[Exercise inputs]

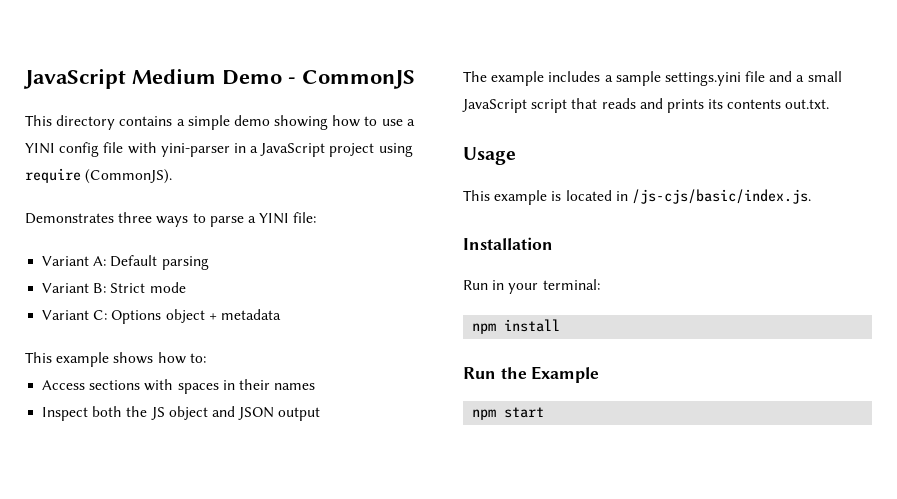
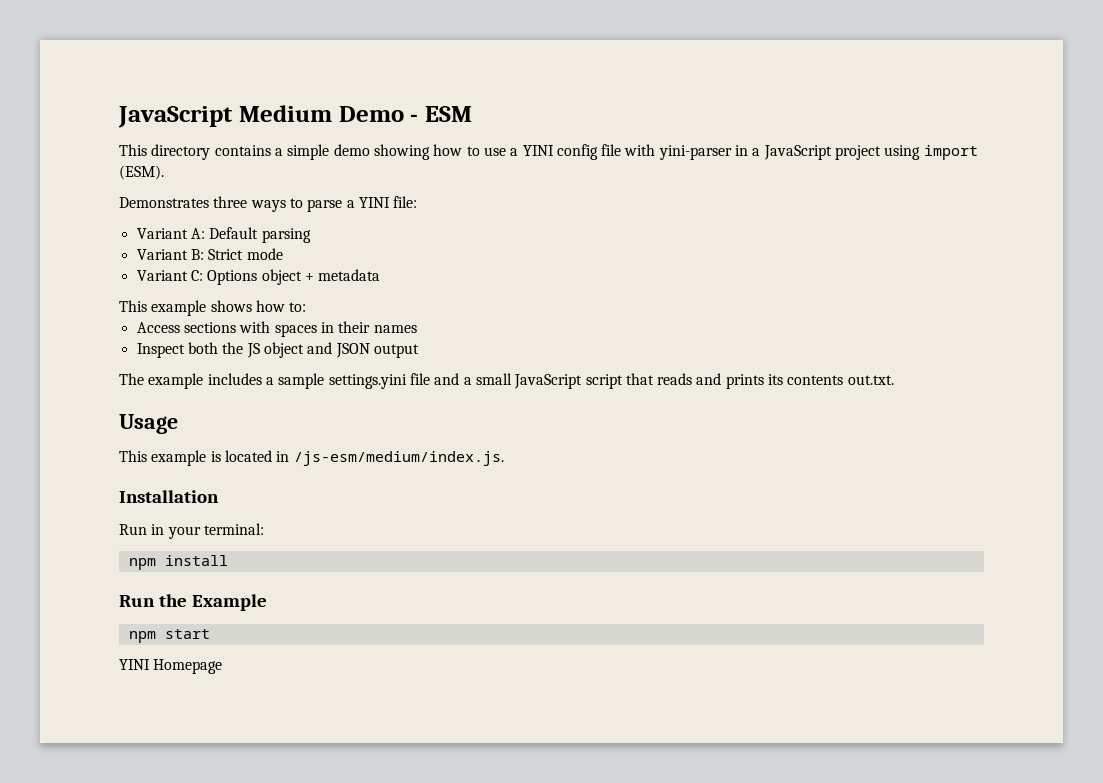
- JavaScript Medium Demo - CommonJS
+ JavaScript Medium Demo - ESM
- This directory contains a simple demo showing how to use a YINI config file with yini-parser in a JavaScript project using require (CommonJS).
+ This directory contains a simple demo showing how to use a YINI config file with yini-parser in a JavaScript project using import (ESM).
- This example is located in /js-cjs/basic/index.js.
+ This example is located in /js-esm/medium/index.js.
+ YINI Homepage

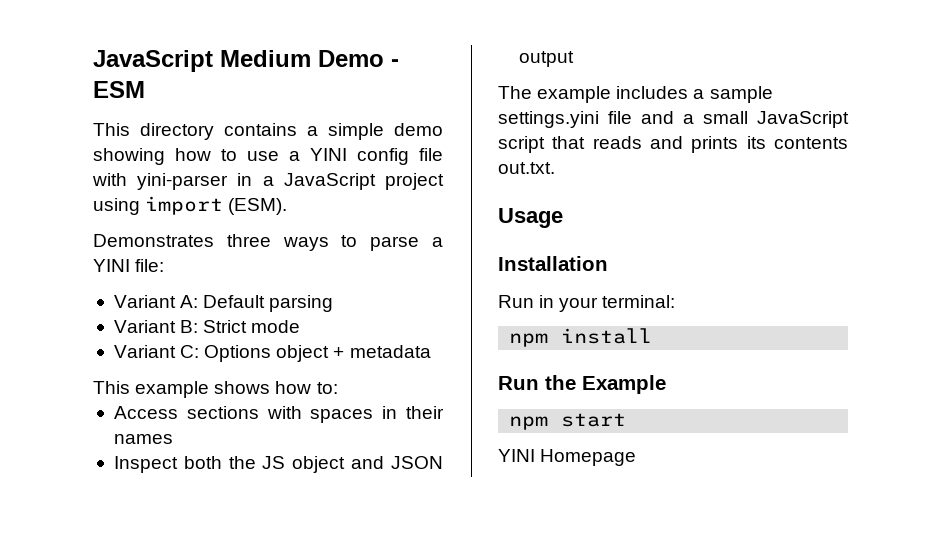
- This example is located in /js-esm/medium/index.js.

[/Exercise inputs]

What the task asks:
Skip the pictures and output all entries exactly.

Solution below:
- JavaScript Medium Demo - CommonJS
+ JavaScript Medium Demo - ESM
- This directory contains a simple demo showing how to use a YINI config file with yini-parser in a JavaScript project using require (CommonJS).
+ This directory contains a simple demo showing how to use a YINI config file with yini-parser in a JavaScript project using import (ESM).
- This example is located in /js-cjs/basic/index.js.
+ This example is located in /js-esm/medium/index.js.
+ YINI Homepage

- This example is located in /js-esm/medium/index.js.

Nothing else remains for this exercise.